Single by Tony Christie
- A-side: "Avenues and Alleyways"
- B-side: "I Never Was A Child"
- Released: 20 October 1972
- Genre: Pop
- Label: MCA
- Songwriters: Mitch Murray, Peter Callander

Tony Christie singles chronology
| "My Love Song" (1972) | "Avenues and Alleyways" (1972) | "Love and Rainy Weather" (1973) |

= Avenues and Alleyways =

1973 single by Tony Christie

"Avenues and Alleyways" is a 1972 single recorded by Tony Christie as the theme song for the television series The Protectors. It was written and produced by Mitch Murray and Peter Callander, who were also responsible for Christie's "Las Vegas" and "I Did What I Did for Maria". The song initially appeared on the album With Loving Feeling, released in 1972.
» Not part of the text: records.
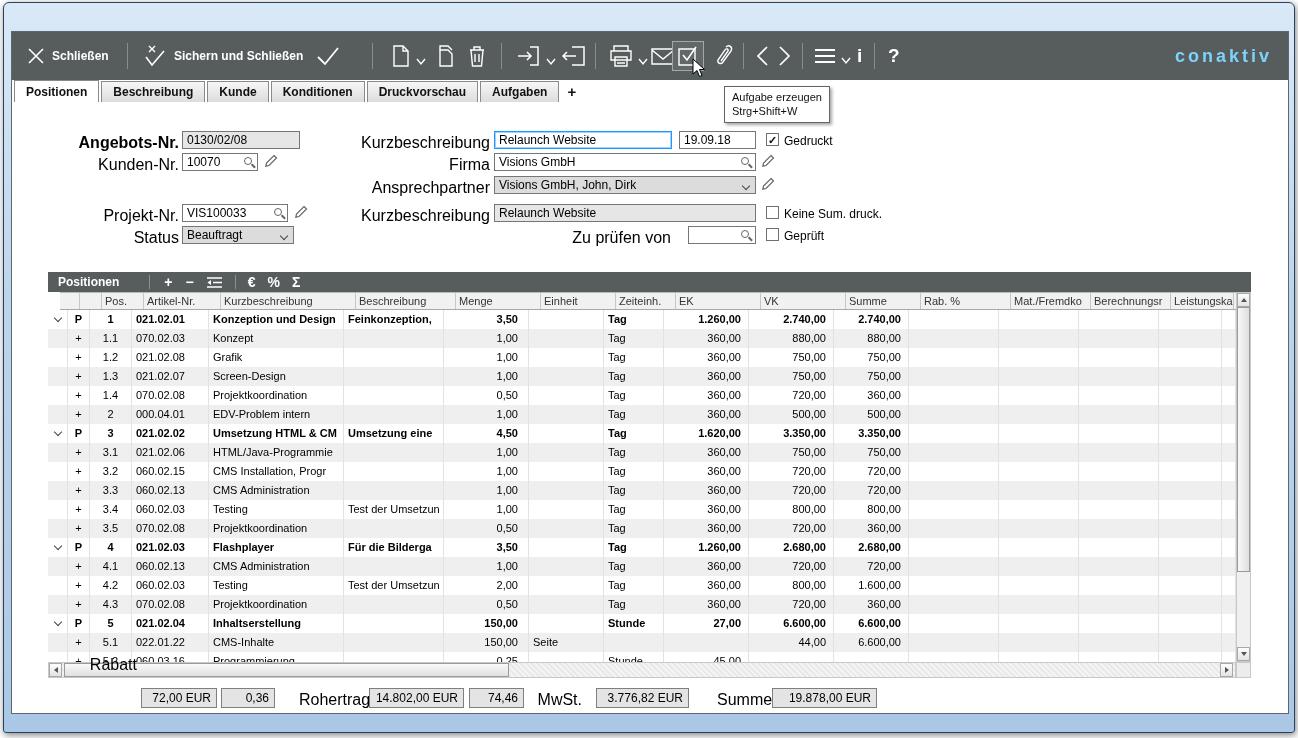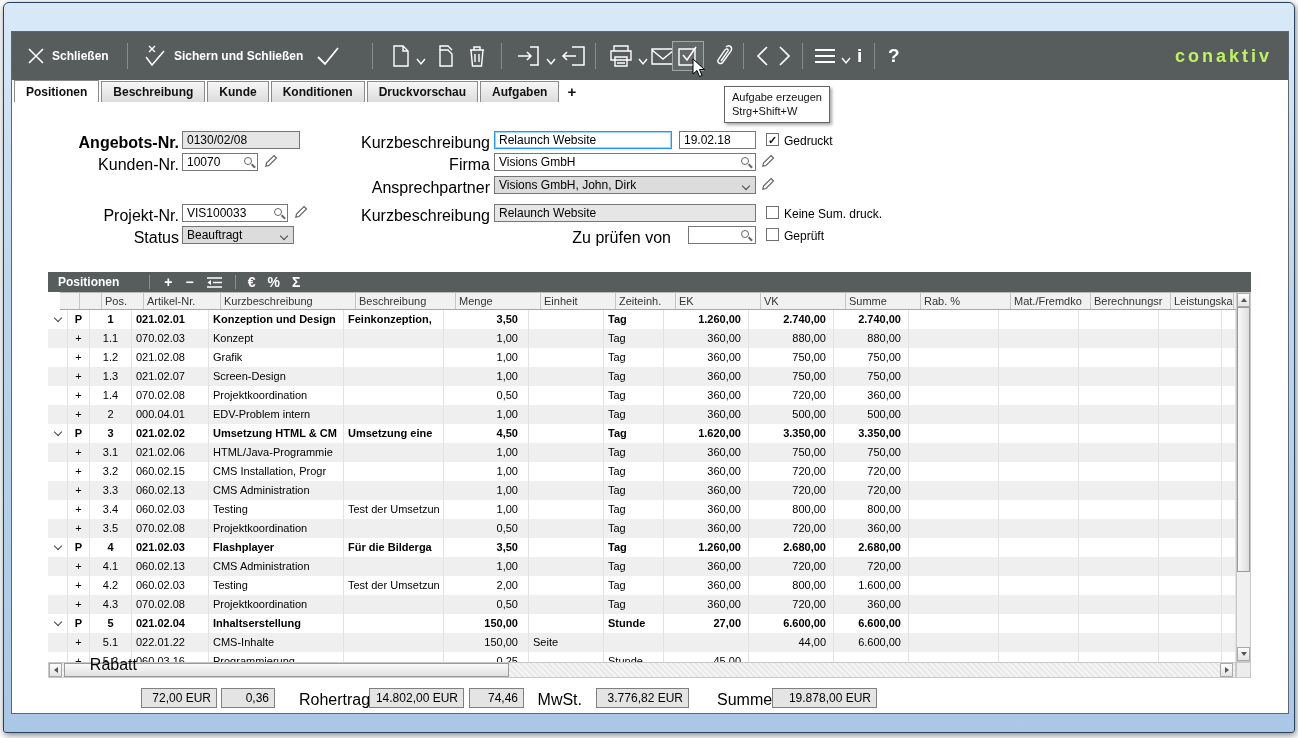--- a/index.html
+++ b/index.html
@@ -33,7 +33,7 @@
   .tlabel{font-size:12px;font-weight:bold;color:#fff;white-space:nowrap;text-align:right;}
   .tglyph{font-size:19px;color:#fff;font-weight:bold;}
   .logo{position:absolute;right:16px;top:0;height:48px;display:flex;align-items:center;
-    color:#bef264;font-size:18px;letter-spacing:3px;font-weight:bold;}
+    color:#7dd3fc;font-size:18px;letter-spacing:3px;font-weight:bold;}
   
   .tabbar{position:absolute;left:2px;top:48px;height:22px;display:flex;align-items:flex-end;}
   .tab{height:21px;padding:0 11px;margin-right:2px;display:flex;align-items:center;

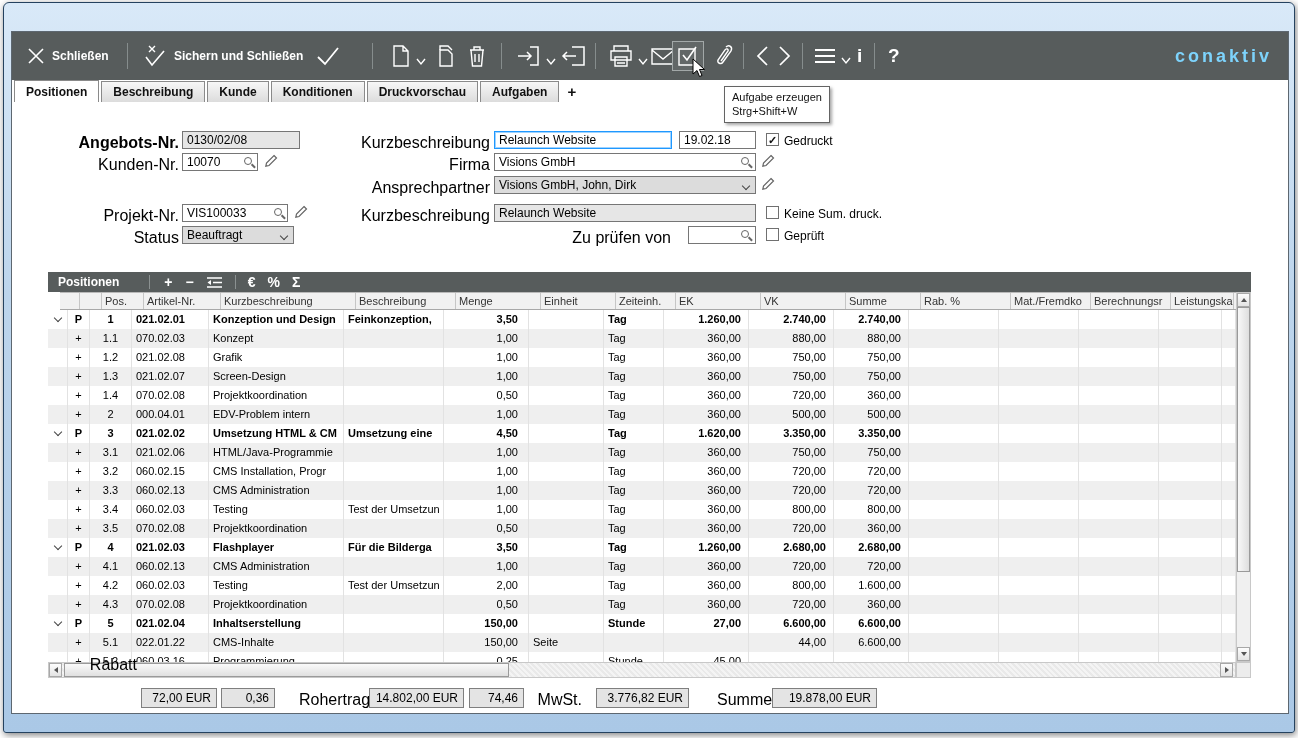--- a/index.html
+++ b/index.html
@@ -253,7 +253,7 @@
 
       <div class="flabel" style="left:330px;top:102px;width:148px">Kurzbeschreibung</div>
       <div class="finput focus" style="left:482px;top:99px;width:178px">Relaunch Website</div>
-      <div class="finput" style="left:667px;top:99px;width:77px">19.02.18</div>
+      <div class="finput" style="left:667px;top:99px;width:77px">19.09.18</div>
       <span class="cb checked" style="left:754px;top:101px"></span>
       <span class="cblabel" style="left:772px;top:102px">Gedruckt</span>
Following the chart-topping success of the re-release of "(Is This the Way to) Amarillo" in 2005, "Avenues and Alleyways" was also re-released and peaked at No. 26 on the UK Singles Chart; on its original release, it had only reached No. 37. On the New Zealand Listener charts in 1973 it reached No.4. It is included on the soundtrack to the 2000 film Love, Honour and Obey, starring Ray Winstone and Jude Law.